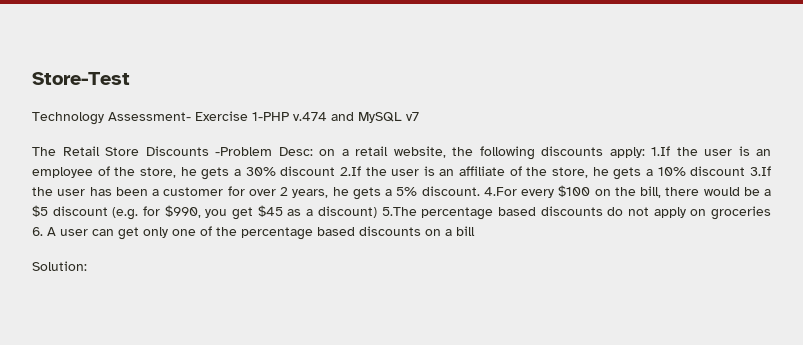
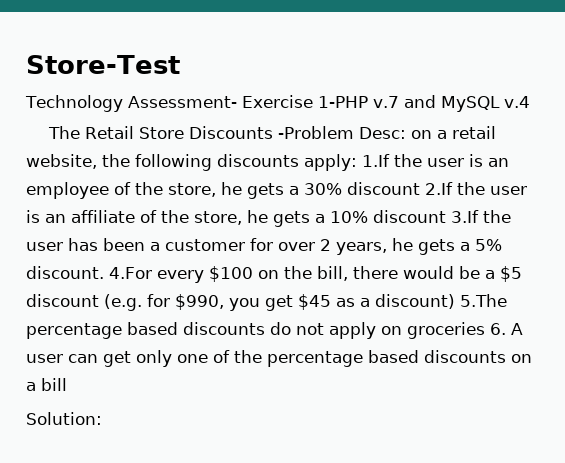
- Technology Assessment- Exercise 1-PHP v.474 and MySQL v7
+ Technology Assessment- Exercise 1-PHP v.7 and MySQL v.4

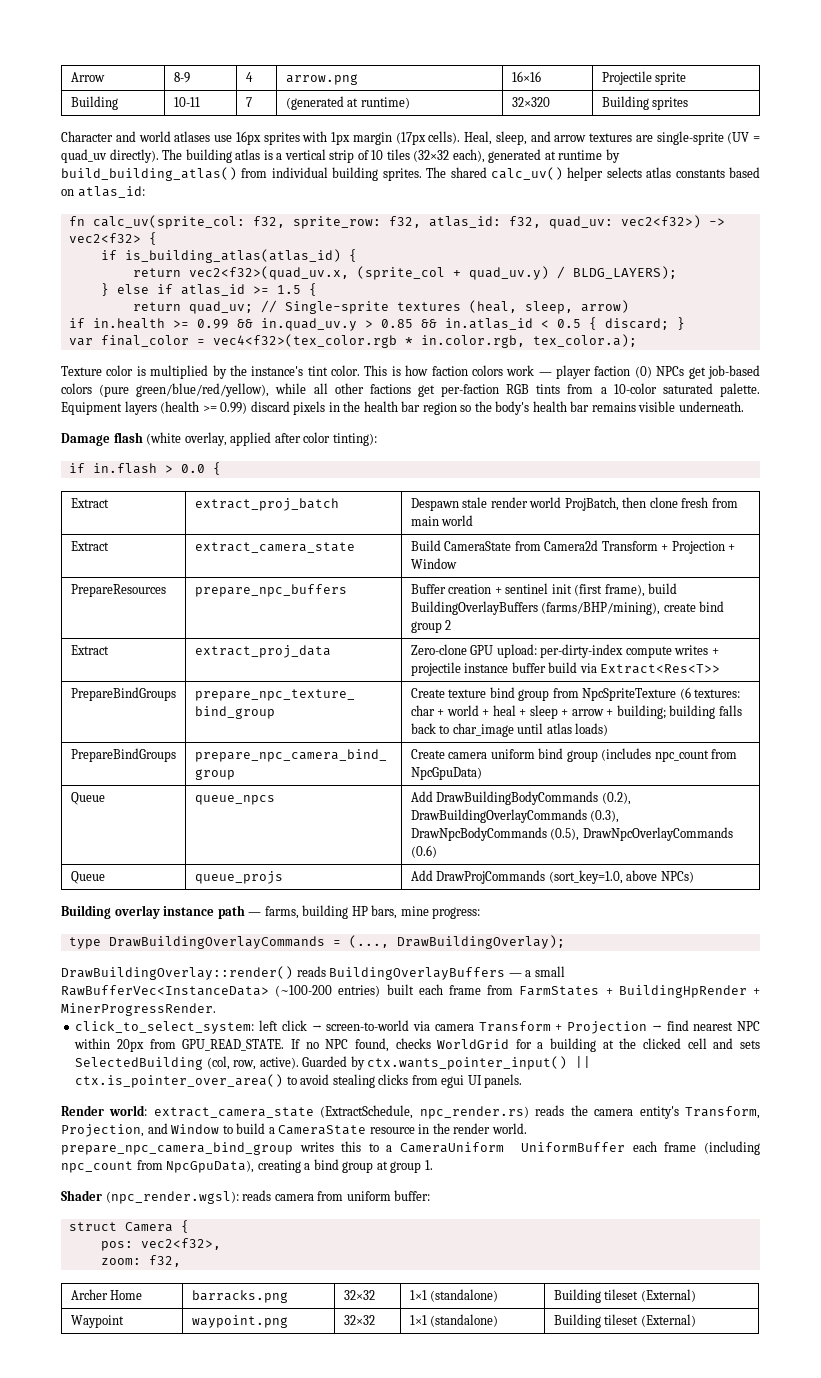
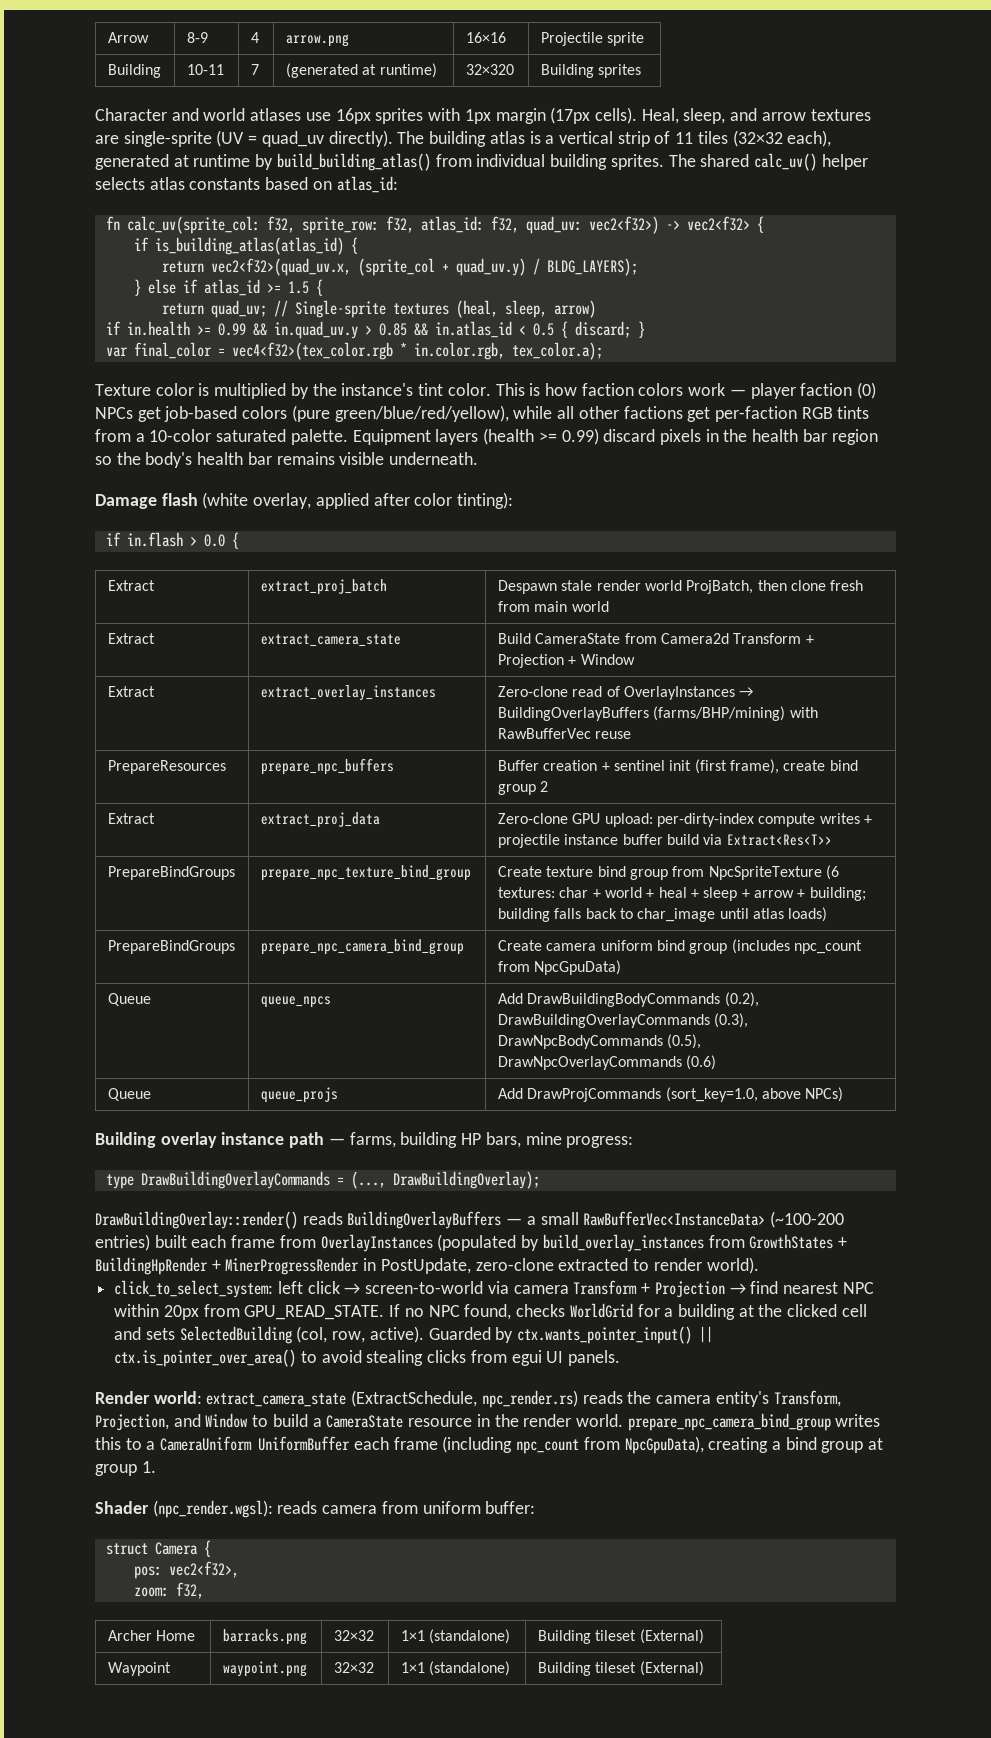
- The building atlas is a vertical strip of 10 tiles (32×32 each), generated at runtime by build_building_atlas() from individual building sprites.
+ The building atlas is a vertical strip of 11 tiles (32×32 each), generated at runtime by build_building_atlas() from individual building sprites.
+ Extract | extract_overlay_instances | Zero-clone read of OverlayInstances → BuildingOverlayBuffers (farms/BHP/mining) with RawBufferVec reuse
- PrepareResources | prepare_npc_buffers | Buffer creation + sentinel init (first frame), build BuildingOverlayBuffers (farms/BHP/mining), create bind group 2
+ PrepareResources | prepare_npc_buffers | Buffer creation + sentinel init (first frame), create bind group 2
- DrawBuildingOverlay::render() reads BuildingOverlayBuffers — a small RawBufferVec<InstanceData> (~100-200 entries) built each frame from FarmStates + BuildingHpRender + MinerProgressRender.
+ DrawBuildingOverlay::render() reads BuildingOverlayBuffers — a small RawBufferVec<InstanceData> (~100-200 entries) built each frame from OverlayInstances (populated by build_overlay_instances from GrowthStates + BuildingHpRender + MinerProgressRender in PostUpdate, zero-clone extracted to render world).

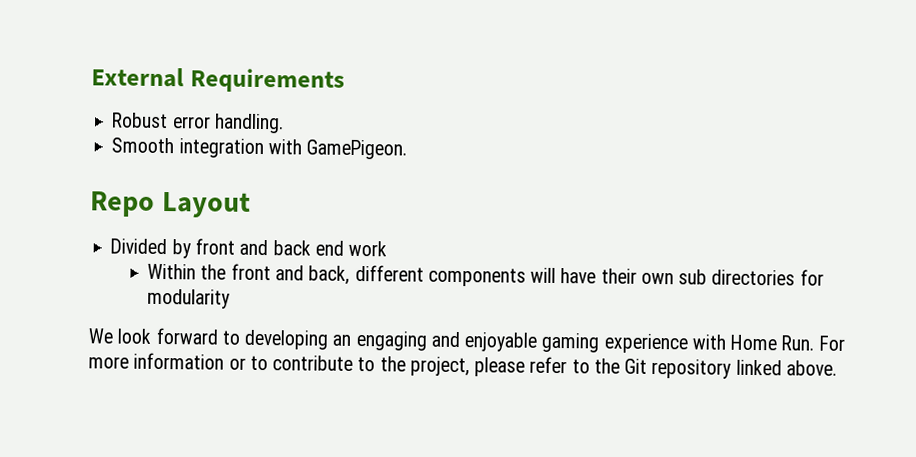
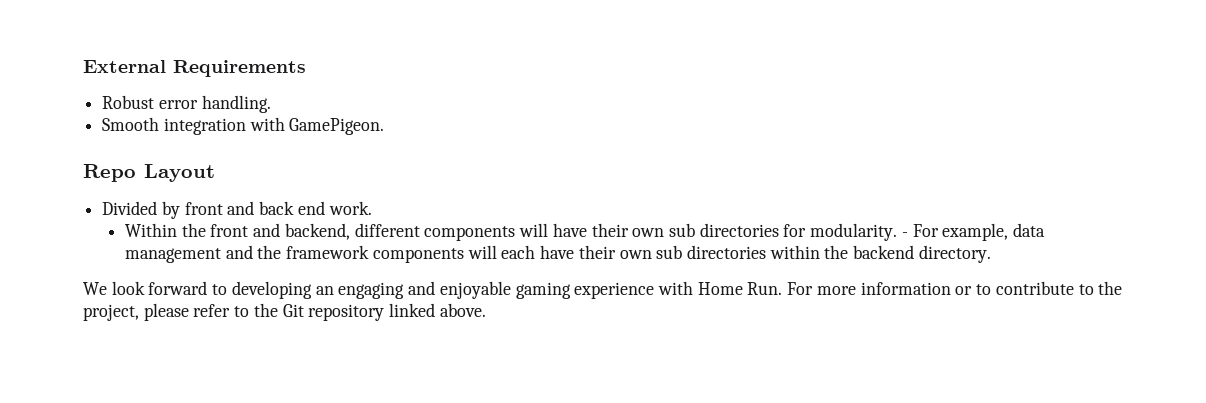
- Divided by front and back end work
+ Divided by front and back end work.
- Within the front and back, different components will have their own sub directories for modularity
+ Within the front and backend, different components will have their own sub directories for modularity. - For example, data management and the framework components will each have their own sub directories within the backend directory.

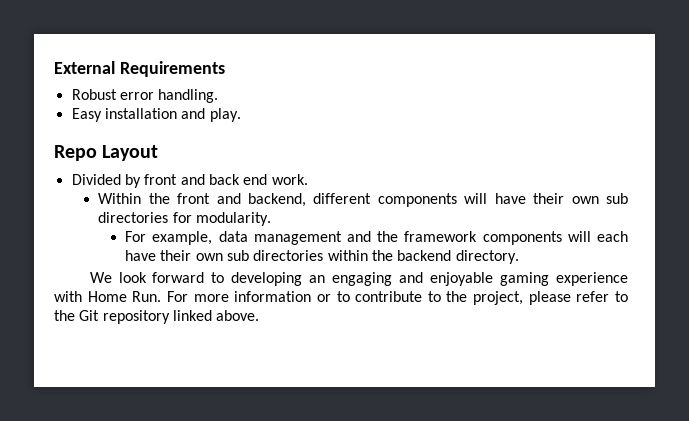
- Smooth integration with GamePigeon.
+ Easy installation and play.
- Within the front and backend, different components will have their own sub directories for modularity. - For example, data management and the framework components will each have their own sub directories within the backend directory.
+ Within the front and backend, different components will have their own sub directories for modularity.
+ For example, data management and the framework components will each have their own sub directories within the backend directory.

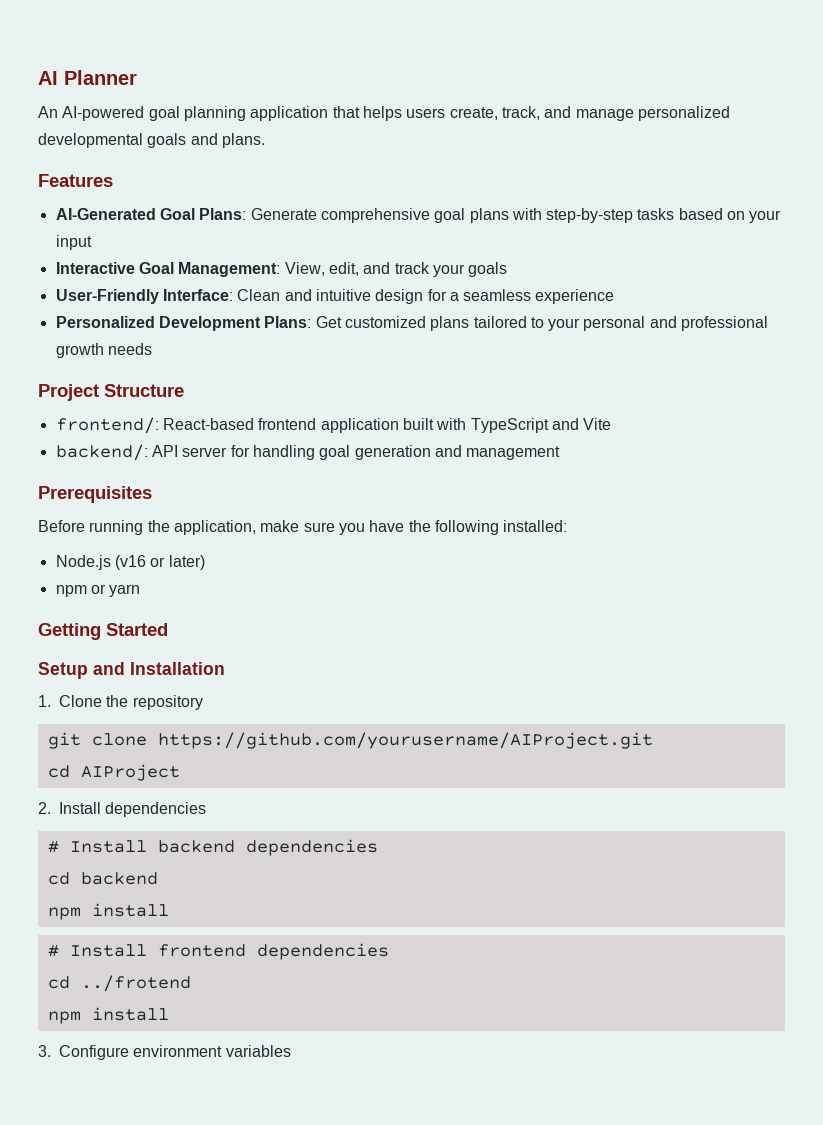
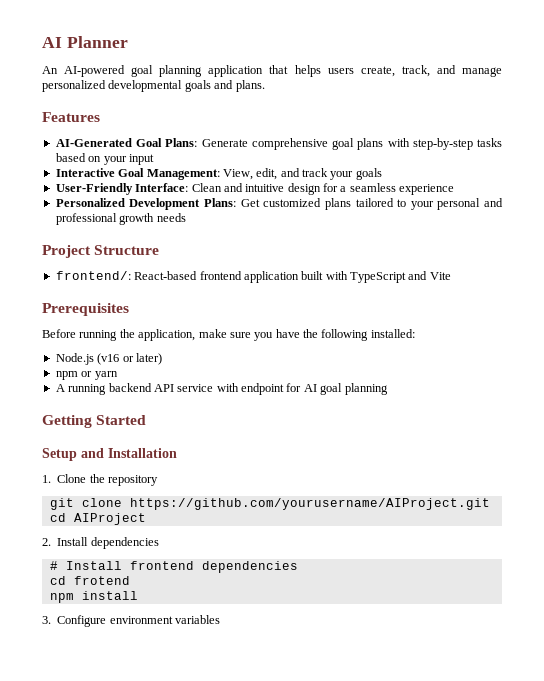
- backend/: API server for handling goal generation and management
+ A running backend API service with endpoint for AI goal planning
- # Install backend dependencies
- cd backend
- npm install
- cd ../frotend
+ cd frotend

####################

*WHAT NEEDS TO BE DONE*: Please set down every line of the listing verbatim, excluding its pictures.

*ANSWER TO THE PROBLEM*:
- Technology Assessment- Exercise 1-PHP v.474 and MySQL v7
+ Technology Assessment- Exercise 1-PHP v.7 and MySQL v.4

- The building atlas is a vertical strip of 10 tiles (32×32 each), generated at runtime by build_building_atlas() from individual building sprites.
+ The building atlas is a vertical strip of 11 tiles (32×32 each), generated at runtime by build_building_atlas() from individual building sprites.
+ Extract | extract_overlay_instances | Zero-clone read of OverlayInstances → BuildingOverlayBuffers (farms/BHP/mining) with RawBufferVec reuse
- PrepareResources | prepare_npc_buffers | Buffer creation + sentinel init (first frame), build BuildingOverlayBuffers (farms/BHP/mining), create bind group 2
+ PrepareResources | prepare_npc_buffers | Buffer creation + sentinel init (first frame), create bind group 2
- DrawBuildingOverlay::render() reads BuildingOverlayBuffers — a small RawBufferVec<InstanceData> (~100-200 entries) built each frame from FarmStates + BuildingHpRender + MinerProgressRender.
+ DrawBuildingOverlay::render() reads BuildingOverlayBuffers — a small RawBufferVec<InstanceData> (~100-200 entries) built each frame from OverlayInstances (populated by build_overlay_instances from GrowthStates + BuildingHpRender + MinerProgressRender in PostUpdate, zero-clone extracted to render world).

- Divided by front and back end work
+ Divided by front and back end work.
- Within the front and back, different components will have their own sub directories for modularity
+ Within the front and backend, different components will have their own sub directories for modularity. - For example, data management and the framework components will each have their own sub directories within the backend directory.

- Smooth integration with GamePigeon.
+ Easy installation and play.
- Within the front and backend, different components will have their own sub directories for modularity. - For example, data management and the framework components will each have their own sub directories within the backend directory.
+ Within the front and backend, different components will have their own sub directories for modularity.
+ For example, data management and the framework components will each have their own sub directories within the backend directory.

- backend/: API server for handling goal generation and management
+ A running backend API service with endpoint for AI goal planning
- # Install backend dependencies
- cd backend
- npm install
- cd ../frotend
+ cd frotend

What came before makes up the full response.